→ **INSTRUCTIONS TO FOLLOW**:
The whole listing that follows, pictures excepted, should be printed again exactly as given.

→ **EXTRACTED RECORDS**:
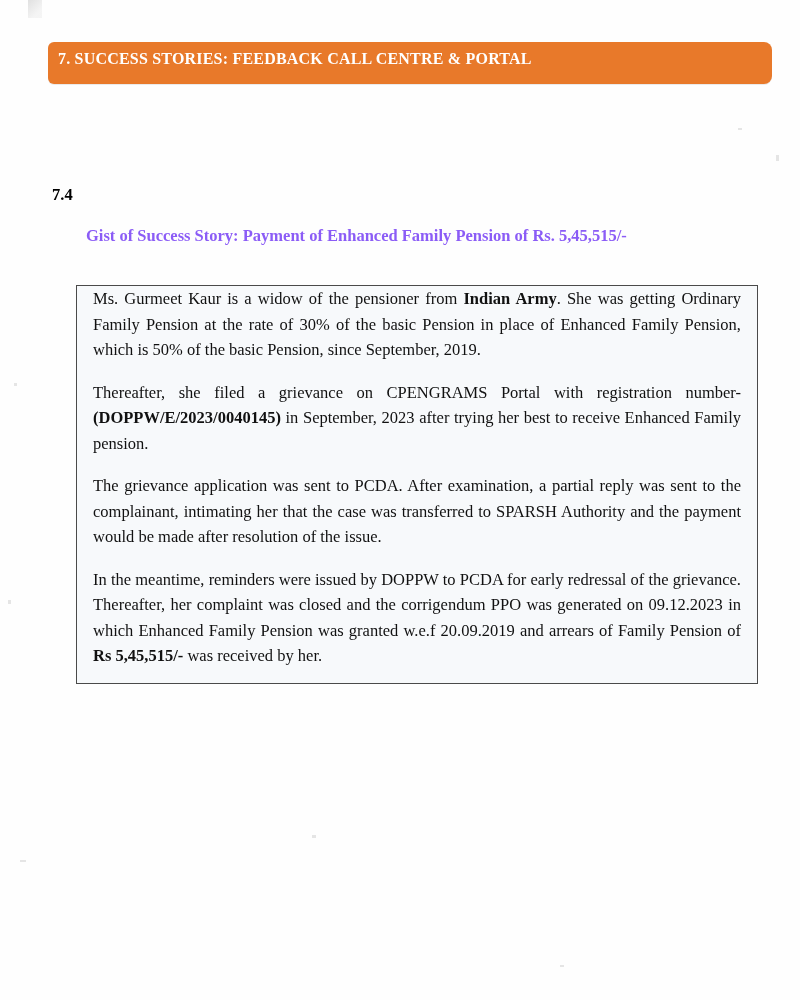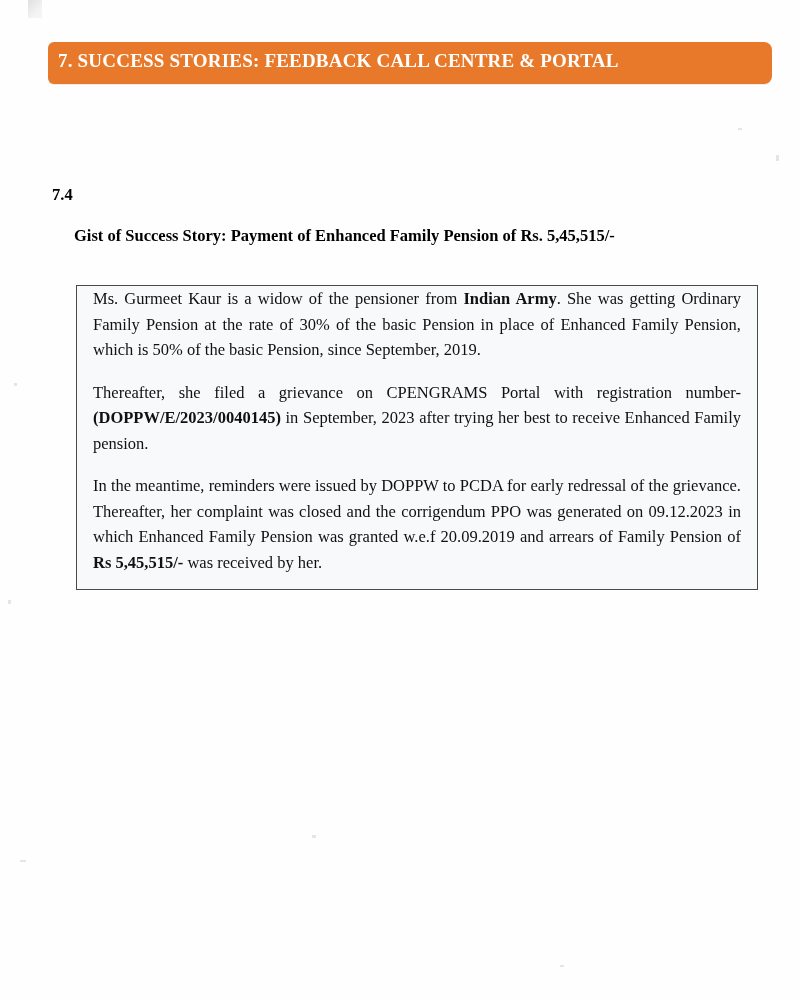--- a/index.html
+++ b/index.html
@@ -43,7 +43,7 @@
     top: 8px;
     font-family: "Liberation Serif", serif;
     font-weight: bold;
-    font-size: 19px;
+    font-size: 16px;
     letter-spacing: .2px;
     color: #ffffff;
     white-space: nowrap;

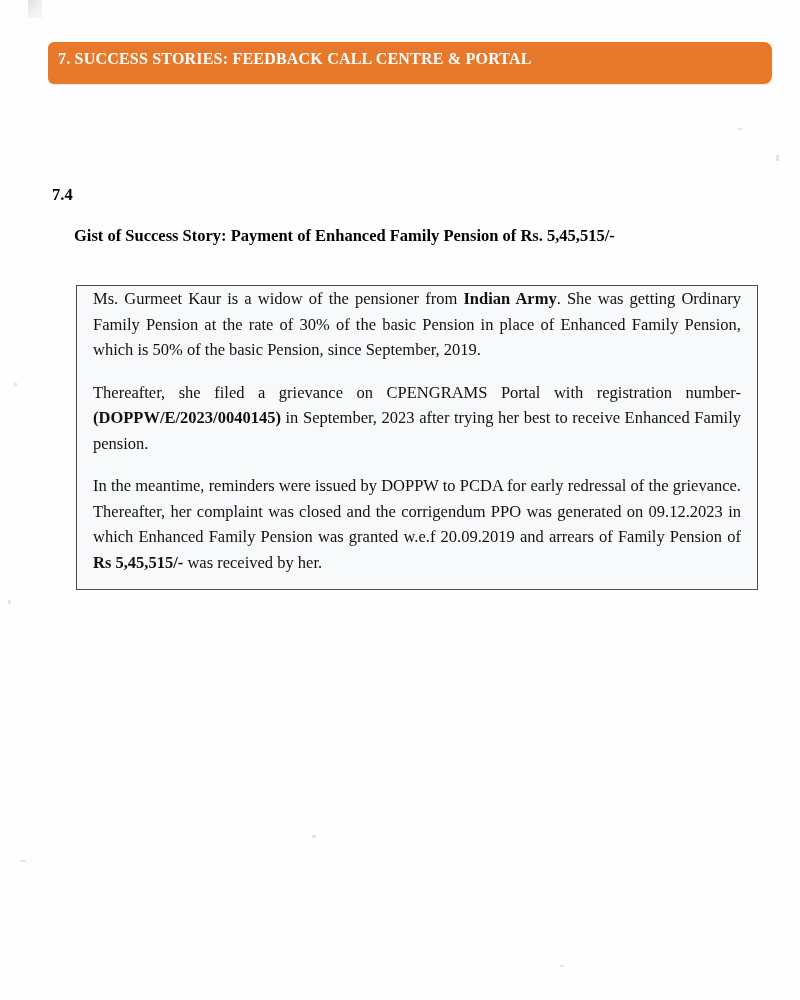--- a/index.html
+++ b/index.html
@@ -64,13 +64,13 @@
   }
   .gist-block {
     position: absolute;
-    left: 74px;
+    left: 86px;
     top: 219px;
     width: 680px;
     font-weight: bold;
     font-size: 16.5px;
     line-height: 34px;
-    color: #000000;
+    color: #8b5cf6;
   }
   .gist-line2 {
     position: absolute;

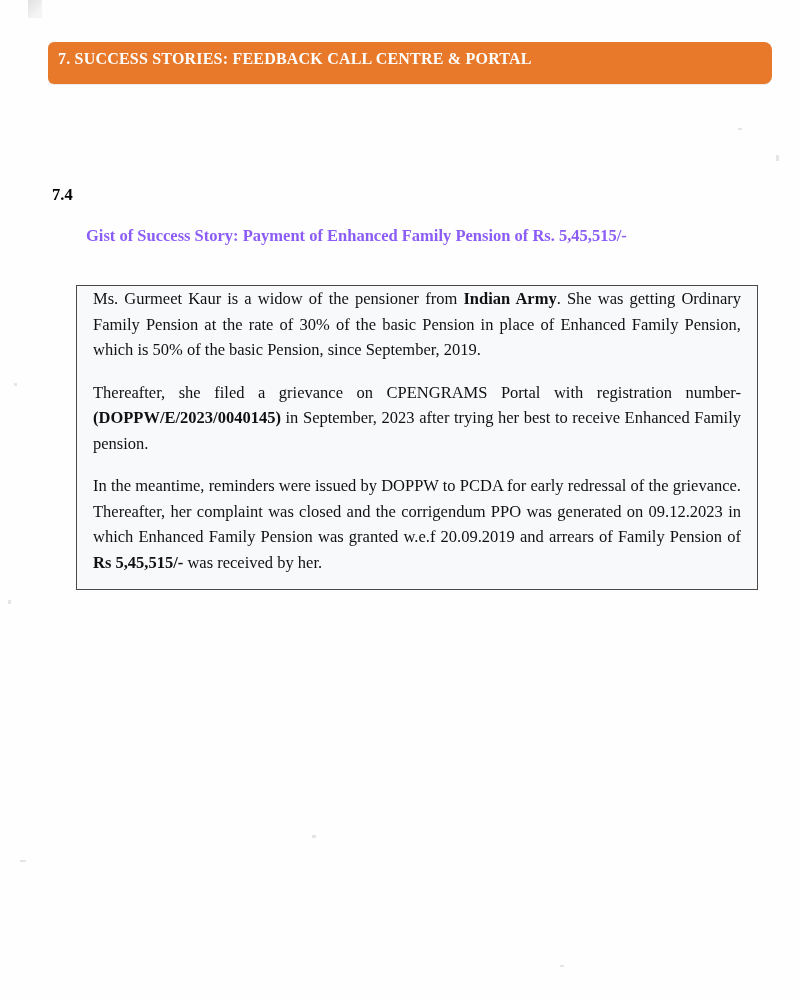--- a/index.html
+++ b/index.html
@@ -143,6 +143,7 @@
   <div class="story-box" id="story-box" style="border-color: rgb(74, 74, 74); background: rgb(247, 249, 251);">
       <p><span>Ms. Gurmeet Kaur is a widow of the pensioner from </span><b>Indian Army</b><span>. She was getting Ordinary  Family Pension  at the rate of 30% of  the basic Pension in place of Enhanced Family Pension, which is 50% of the basic Pension, since September, 2019.</span></p>
       <p><span>Thereafter, she filed a grievance on CPENGRAMS Portal with registration number- </span><b>(DOPPW/E/2023/0040145)</b><span> in  September, 2023 after trying her best to receive Enhanced Family pension.</span></p>
+      <p><span>The grievance application was sent  to PCDA. After examination, a partial reply was sent to the complainant, intimating her that the case was transferred to SPARSH Authority and the payment would be made after resolution of the issue.</span></p>
       <p><span>In the meantime, reminders were issued by DOPPW to PCDA  for early redressal of the grievance. Thereafter, her complaint was closed and the corrigendum PPO was generated on 09.12.2023 in which Enhanced  Family Pension  was  granted w.e.f 20.09.2019 and arrears of Family Pension of </span><b>Rs 5,45,515/-</b><span>  was received by her.</span></p>
     </div>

→ **ANSWER TO THIS PROBLEM**:
--- a/index.html
+++ b/index.html
@@ -43,7 +43,7 @@
     top: 8px;
     font-family: "Liberation Serif", serif;
     font-weight: bold;
-    font-size: 19px;
+    font-size: 16px;
     letter-spacing: .2px;
     color: #ffffff;
     white-space: nowrap;

--- a/index.html
+++ b/index.html
@@ -64,13 +64,13 @@
   }
   .gist-block {
     position: absolute;
-    left: 74px;
+    left: 86px;
     top: 219px;
     width: 680px;
     font-weight: bold;
     font-size: 16.5px;
     line-height: 34px;
-    color: #000000;
+    color: #8b5cf6;
   }
   .gist-line2 {
     position: absolute;

--- a/index.html
+++ b/index.html
@@ -143,6 +143,7 @@
   <div class="story-box" id="story-box" style="border-color: rgb(74, 74, 74); background: rgb(247, 249, 251);">
       <p><span>Ms. Gurmeet Kaur is a widow of the pensioner from </span><b>Indian Army</b><span>. She was getting Ordinary  Family Pension  at the rate of 30% of  the basic Pension in place of Enhanced Family Pension, which is 50% of the basic Pension, since September, 2019.</span></p>
       <p><span>Thereafter, she filed a grievance on CPENGRAMS Portal with registration number- </span><b>(DOPPW/E/2023/0040145)</b><span> in  September, 2023 after trying her best to receive Enhanced Family pension.</span></p>
+      <p><span>The grievance application was sent  to PCDA. After examination, a partial reply was sent to the complainant, intimating her that the case was transferred to SPARSH Authority and the payment would be made after resolution of the issue.</span></p>
       <p><span>In the meantime, reminders were issued by DOPPW to PCDA  for early redressal of the grievance. Thereafter, her complaint was closed and the corrigendum PPO was generated on 09.12.2023 in which Enhanced  Family Pension  was  granted w.e.f 20.09.2019 and arrears of Family Pension of </span><b>Rs 5,45,515/-</b><span>  was received by her.</span></p>
     </div>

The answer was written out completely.